> [Work instruction]
Please give the entries below again exactly, omitting every picture.
Available records below:
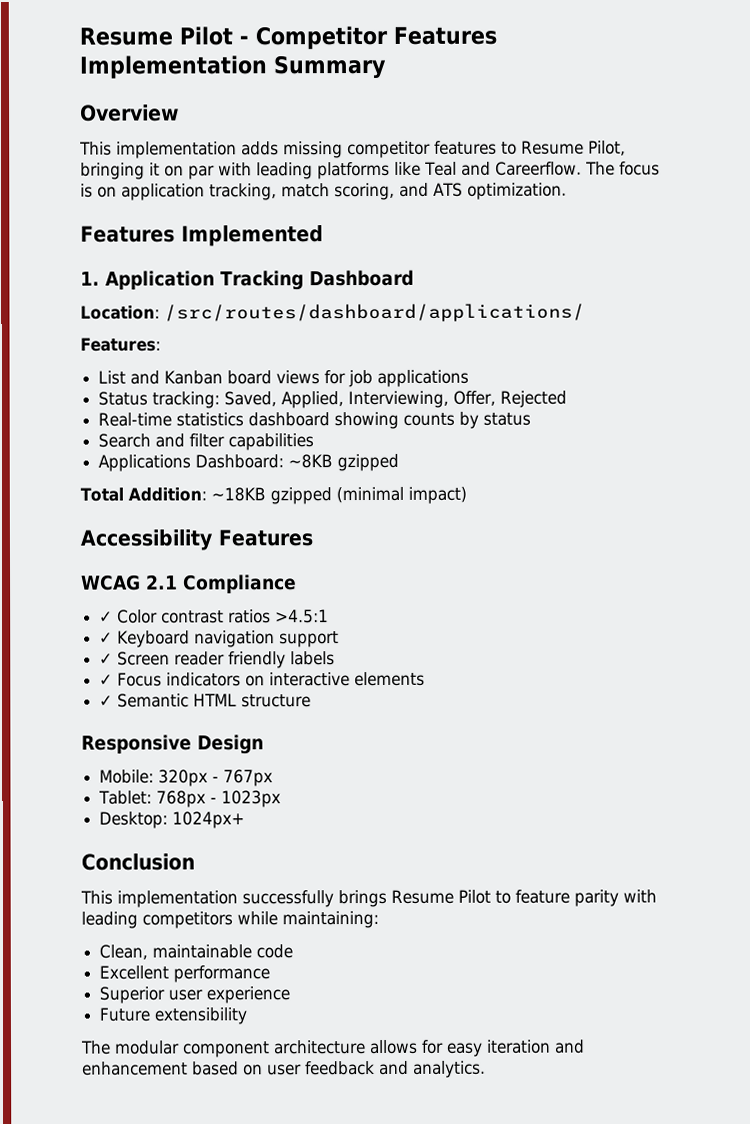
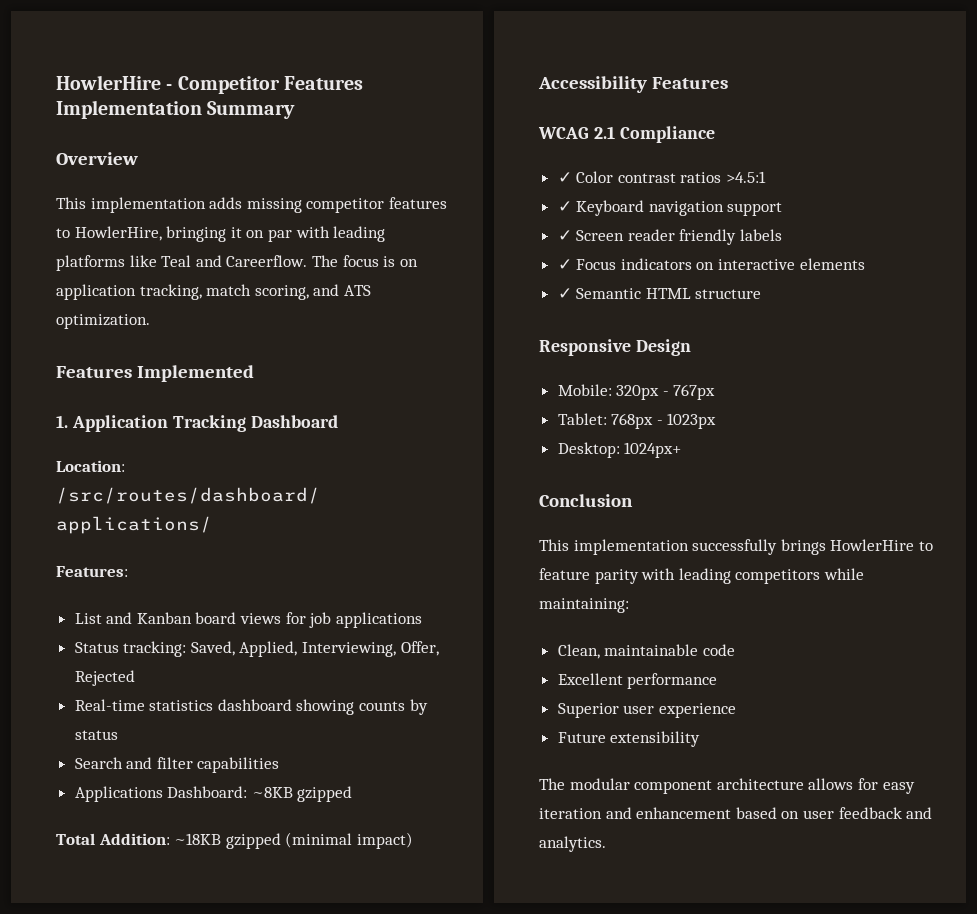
- Resume Pilot - Competitor Features Implementation Summary
+ HowlerHire - Competitor Features Implementation Summary
- This implementation adds missing competitor features to Resume Pilot, bringing it on par with leading platforms like Teal and Careerflow.
+ This implementation adds missing competitor features to HowlerHire, bringing it on par with leading platforms like Teal and Careerflow.
- This implementation successfully brings Resume Pilot to feature parity with leading competitors while maintaining:
+ This implementation successfully brings HowlerHire to feature parity with leading competitors while maintaining:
End of Available records.
> [Response to the exercise]
- Resume Pilot - Competitor Features Implementation Summary
+ HowlerHire - Competitor Features Implementation Summary
- This implementation adds missing competitor features to Resume Pilot, bringing it on par with leading platforms like Teal and Careerflow.
+ This implementation adds missing competitor features to HowlerHire, bringing it on par with leading platforms like Teal and Careerflow.
- This implementation successfully brings Resume Pilot to feature parity with leading competitors while maintaining:
+ This implementation successfully brings HowlerHire to feature parity with leading competitors while maintaining:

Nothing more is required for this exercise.